You will need to read the Azure docs to setup a Resource and get some API keys, it is pretty straightforward and documented well from the links at the start of this article.

import argparse
import os
from pathlib import Path
import sys
import azure.cognitiveservices.speech as speechsdk

def t2m(**kwargs):
    """ Converts text to an Mp3 """
    text = kwargs.get('text')
    output_dir = kwargs.get('output_dir')
    new_name = kwargs.get('new_name')

    # New file name save path
    the_path = f'{Path(__file__).absolute().parent}/{output_dir}/{new_name}.mp3'
    print(the_path)
    # This example requires environment variables named "SPEECH_KEY" and "SPEECH_REGION"
    speech_config = speechsdk.SpeechConfig(subscription=os.environ.get('SPEECH_KEY'), region=os.environ.get('SPEECH_REGION'))

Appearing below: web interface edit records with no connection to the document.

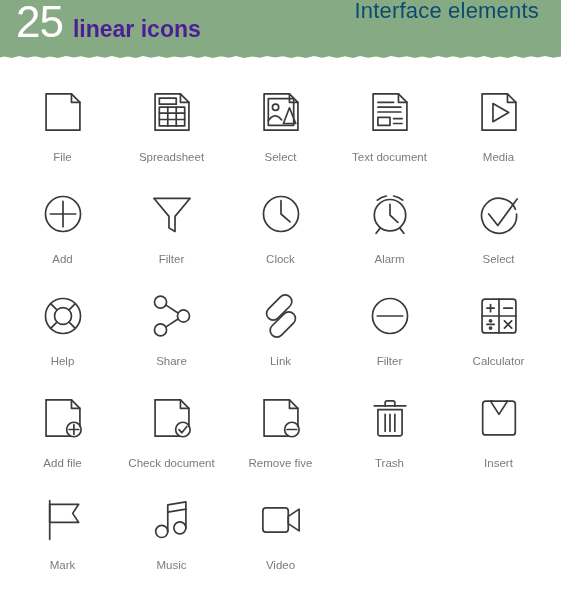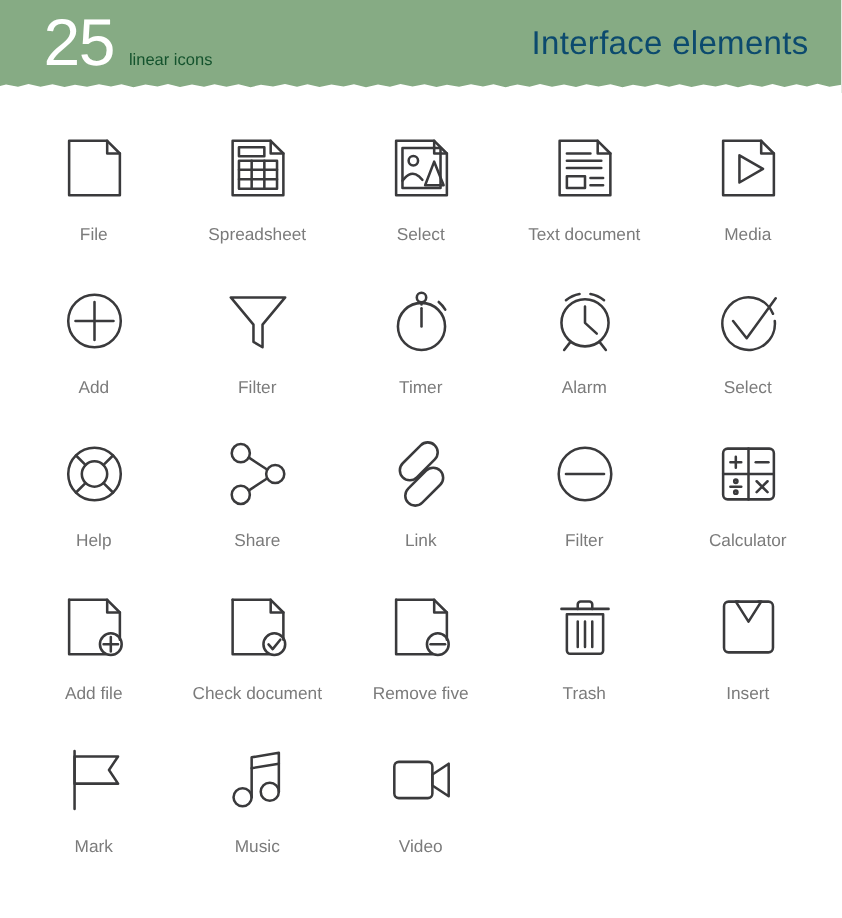--- a/index.html
+++ b/index.html
@@ -31,9 +31,9 @@
     width: 561px;
     height: 58px;
     display: flex;
-    align-items: center;
+    align-items: flex-start;
     justify-content: space-between;
-    padding: 0 22px 0 29px;
+    padding: 0 22px 0 16px;
   }
   .title-left {
     display: flex;

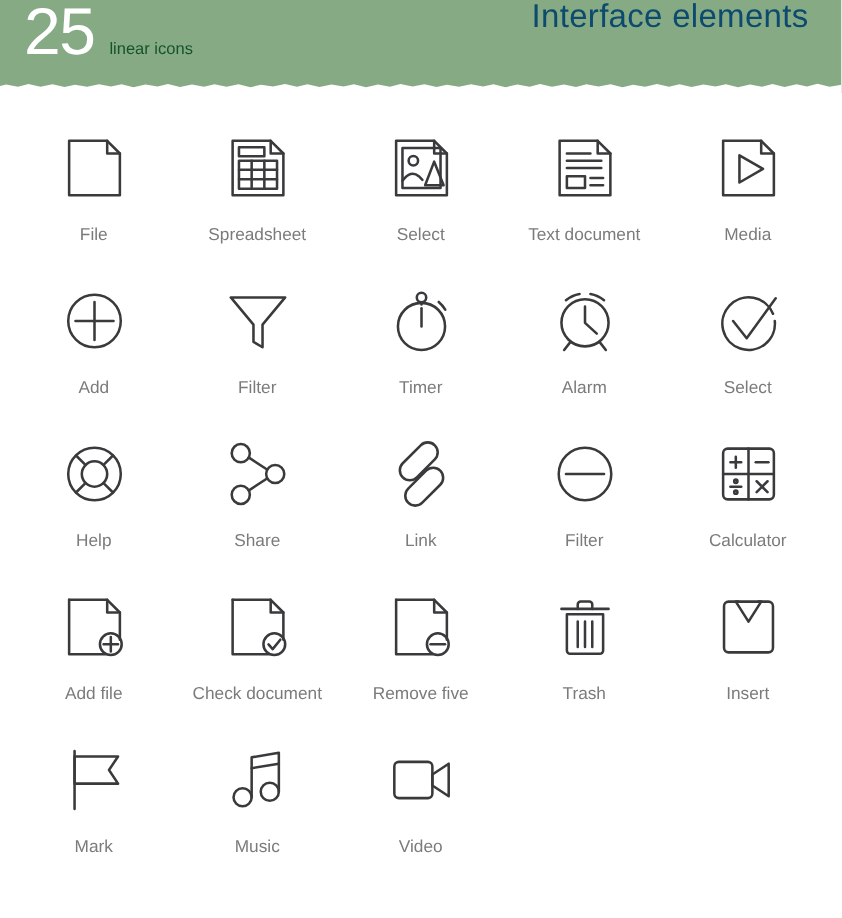--- a/index.html
+++ b/index.html
@@ -49,9 +49,9 @@
     color: #ffffff;
   }
   .sub-label {
-    font-size: 11px;
-    font-weight: 400;
-    color: #14532d;
+    font-size: 23px;
+    font-weight: 700;
+    color: #4c1d95;
     line-height: 1;
   }
   .title-right {

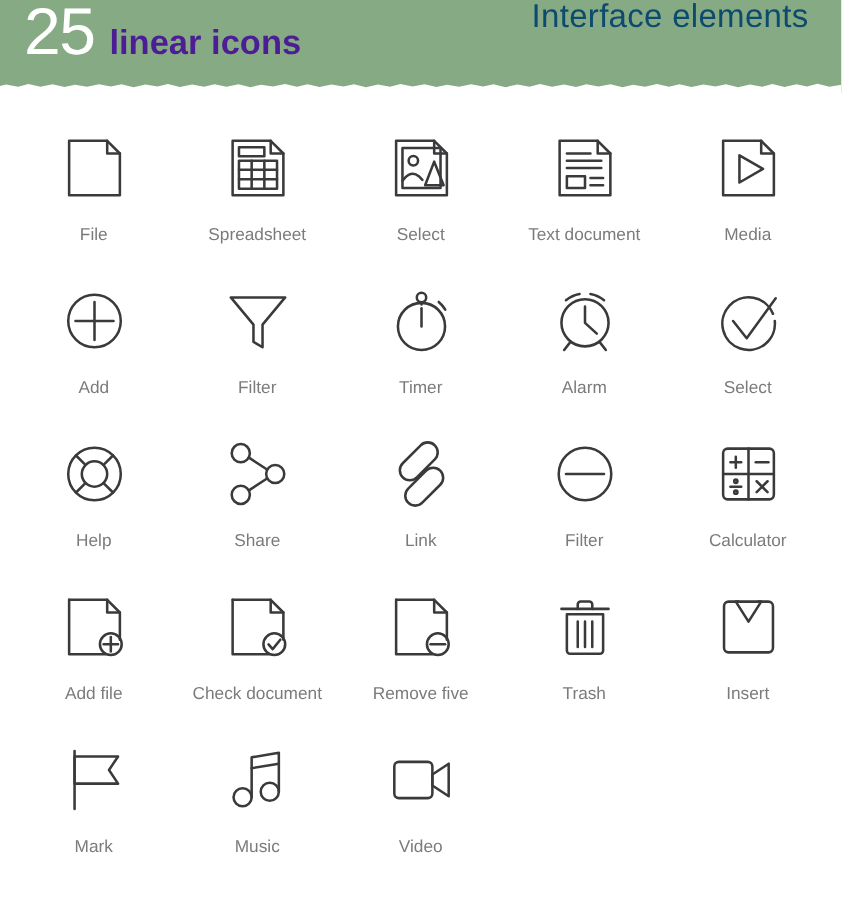--- a/index.html
+++ b/index.html
@@ -227,6 +227,15 @@
       <div class="caption">Filter</div>
     </div>
 
+    <div class="cell">
+      <div class="glyph">
+        <svg viewBox="0 0 48 48">
+          <circle cx="24" cy="24" r="14.5"></circle>
+          <path d="M24,13 v11 l7.5,6.5"></path>
+        </svg>
+      </div>
+      <div class="caption">Clock</div>
+    </div>
 
     <div class="cell">
       <div class="glyph">

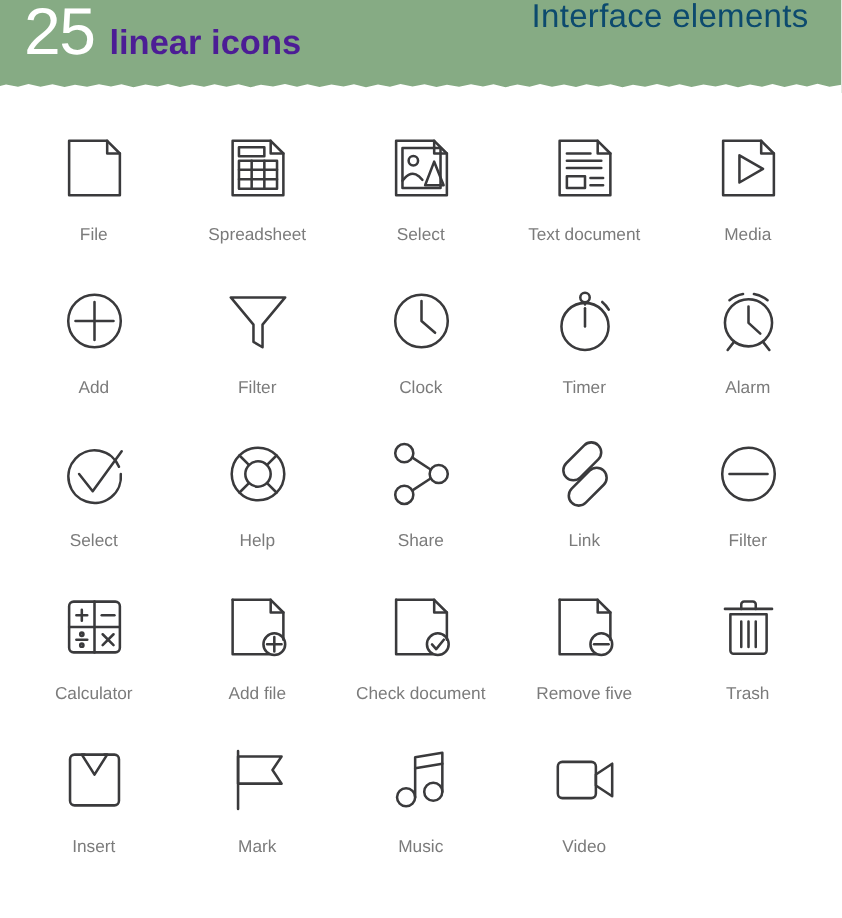--- a/index.html
+++ b/index.html
@@ -237,18 +237,6 @@
       <div class="caption">Clock</div>
     </div>
 
-    <div class="cell">
-      <div class="glyph">
-        <svg viewBox="0 0 48 48">
-          <circle cx="24" cy="27" r="13"></circle>
-          <circle cx="24" cy="11" r="2.6"></circle>
-          <path d="M24,13.7 v1.2"></path>
-          <path d="M24,17 v10"></path>
-          <path d="M33.5,13.5 a17,17 0 0 1 3.6,4.2"></path>
-        </svg>
-      </div>
-      <div class="caption">Timer</div>
-    </div>
 
     <div class="cell">
       <div class="glyph">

    # The language of the voice that speaks.
    # TODO add an arg to choose speaker
    # en-AU-KimNeural or en-GB-ThomasNeural
    speech_config.speech_synthesis_voice_name='en-GB-ThomasNeural'

    # Set Customize audio format to MP3
    # Audio48Khz192KBitRateMonoMp3
    speech_config.set_speech_synthesis_output_format(speechsdk.SpeechSynthesisOutputFormat.Audio48Khz192KBitRateMonoMp3)
    audio_config = speechsdk.audio.AudioOutputConfig(filename=the_path)

    speech_synthesizer = speechsdk.SpeechSynthesizer(speech_config=speech_config, audio_config=audio_config)

    # Get text from the console and synthesize to the default speaker.

    speech_synthesis_result = speech_synthesizer.speak_text_async(text).get()

    if speech_synthesis_result.reason == speechsdk.ResultReason.SynthesizingAudioCompleted:
        print("Speech synthesized for text [{}]".format(text))
    elif speech_synthesis_result.reason == speechsdk.ResultReason.Canceled:
        cancellation_details = speech_synthesis_result.cancellation_details
        print("Speech synthesis canceled: {}".format(cancellation_details.reason))
        if cancellation_details.reason == speechsdk.CancellationReason.Error:
            if cancellation_details.error_details:
                print("Error details: {}".format(cancellation_details.error_details))
                print("Did you set the speech resource key and region values?")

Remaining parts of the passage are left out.